To the best of our knowledge, there are no general well-founded robust methods for statistical unsupervised learning. Most of the unsupervised methods explicitly or implicitly depend on the kernel covariance operator (kernel CO) or kernel cross-covariance operator (kernel CCO). They are sensitive to contaminated data, even when using bounded positive definite kernels. First, we propose robust kernel covariance operator (robust kernel CO) and robust kernel crosscovariance operator (robust kernel CCO) based on a generalized loss function instead of the quadratic loss function. Second, we propose influence function of classical kernel canonical correlation analysis (classical kernel CCA). Third, using this influence function, we propose a visualization method to detect influential observations from two sets of data.
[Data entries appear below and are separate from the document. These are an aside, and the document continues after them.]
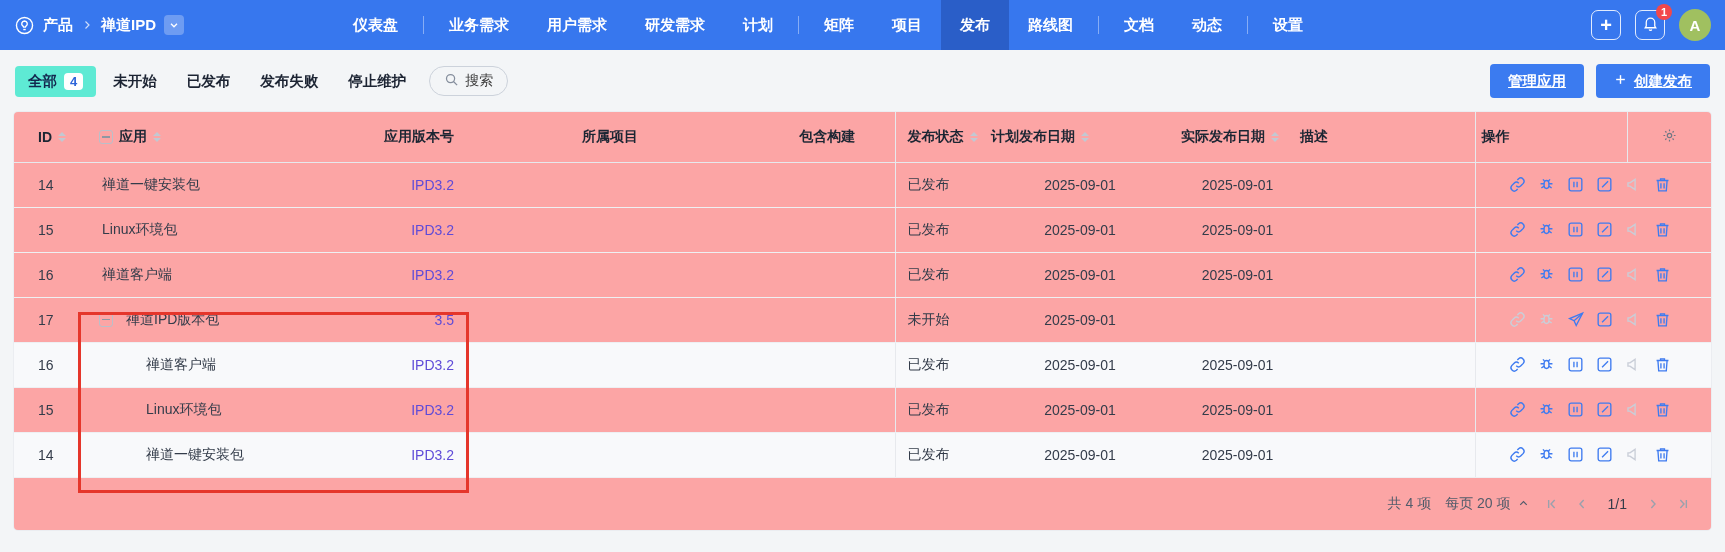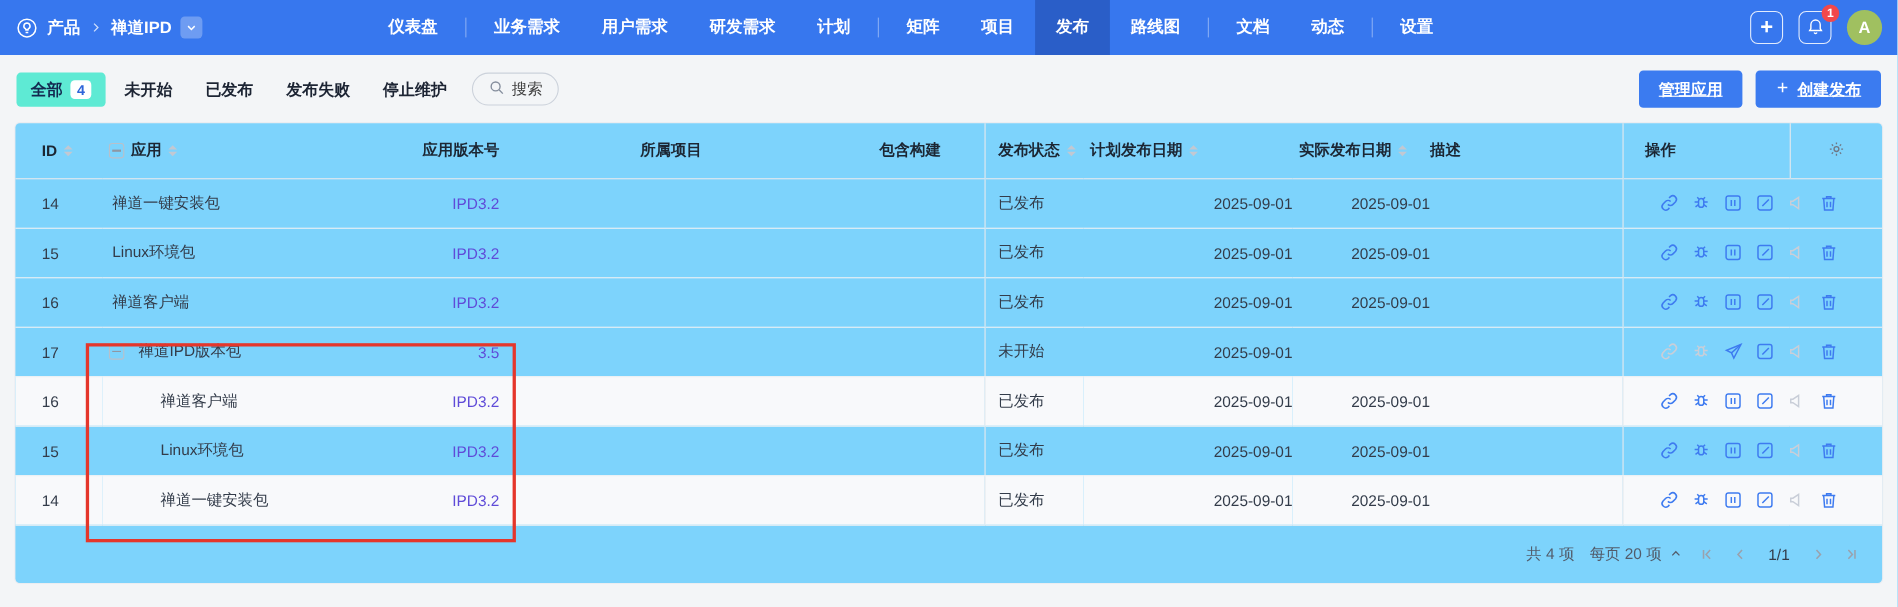--- a/index.html
+++ b/index.html
@@ -24,35 +24,35 @@
   .toolbar { height:62px; display:flex; align-items:center; padding:0 15px; }
   .tabs { display:flex; align-items:center; gap:4px; }
   .tab { display:flex; align-items:center; gap:7px; padding:6px 13px; border-radius:4px; font-size:14.5px; font-weight:600; color:#1c2433; cursor:pointer; white-space:nowrap; }
   .tab.active { background:#5eead4; color:#13284f; font-weight:700; }
   .tab .count { background:#fff; color:#2e65d9; border-radius:4px; padding:1px 6px; font-size:13px; font-weight:700; }
   .search-pill { margin-left:10px; height:30px; border:1px solid #ccd2db; border-radius:16px; display:flex; align-items:center; gap:6px; padding:0 14px; color:#404040; font-size:14px; cursor:text; background:#fff0; }
   .toolbar-right { margin-left:auto; display:flex; align-items:center; gap:12px; }
   .btn { height:34px; padding:0 18px; border:none; border-radius:4px; background:#3b7bf0; color:#fff; font-size:14.5px; font-weight:600; display:flex; align-items:center; gap:7px; cursor:pointer; font-family:inherit;text-decoration:underline; }
 
   
-  .card { margin:0 14px 23px 14px; background:#7dd3fc; border-radius:4px; position:relative; box-shadow:0 0 0 1px #ebedf1; }
+  .card { margin:0 14px 23px 14px; background:#fca5a5; border-radius:4px; position:relative; box-shadow:0 0 0 1px #ebedf1; }
   table { width:100%; border-collapse:collapse; table-layout:fixed; }
   thead th { height:50px; font-size:14px; font-weight:700; color:#1c2633; text-align:left; border-bottom:1px solid #e7e9ed; vertical-align:middle; }
   tbody td { height:45px; font-size:14px; color:#333c4a; border-bottom:1px solid #eef0f3; vertical-align:middle; }
   tbody tr.shaded td { background:#f8f9fb; }
   .th-inner { display:flex; align-items:center; gap:6px; }
   th.c-id,  td.c-id  { padding-left:24px; }
   th.c-app, td.c-app { padding-left:6px; }
   th.c-version, td.c-version { text-align:right; padding-right:6px; }
   th.c-project, th.c-build { text-align:center; }
   th.c-status, td.c-status { padding-left:12px; }
   th.c-status, td.c-status, th.c-actions, td.c-actions, th.c-gear { border-left:1px solid #e7e9ed; }
   th.c-plan, th.c-actual { padding-left:6px; }
-  td.c-plan, td.c-actual { text-align:right; }
-  th.c-actions { padding-left:20px; }
+  td.c-plan, td.c-actual { text-align:center; }
+  th.c-actions { padding-left:6px; }
   th.c-gear { text-align:center; }
   td.c-actions { padding-left:32px; }
   .sort { display:inline-flex; flex-direction:column; gap:2px; }
   .sort i { width:0; height:0; border-left:4px solid transparent; border-right:4px solid transparent; }
   .sort .up { border-bottom:4px solid #c2c8d2; }
   .sort .down { border-top:4px solid #c2c8d2; }
   .cbox { width:14px; height:14px; border:1px solid #b9c0ca; border-radius:3px; display:inline-flex; align-items:center; justify-content:center; flex:0 0 auto; cursor:pointer; }
   .cbox::before { content:""; width:8px; height:1.6px; background:#8f97a3; display:block; }
   td.c-app .name { margin-left:3px; }
   td.c-app .name.indent { margin-left:0; padding-left:47px; }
Finally, we propose a method based on robust kernel CO and robust kernel CCO, called robust kernel CCA, which is designed for contaminated data and less sensitive to noise than classical kernel CCA. The principles we describe also apply to many kernel methods which must deal with the issue of kernel CO or kernel CCO. Experiments on synthesized and imaging genetics analysis demonstrate that the proposed visualization and robust kernel CCA can be applied effectively to both ideal data and contaminated data. The robust methods show the superior performance over the state-of-the-art methods.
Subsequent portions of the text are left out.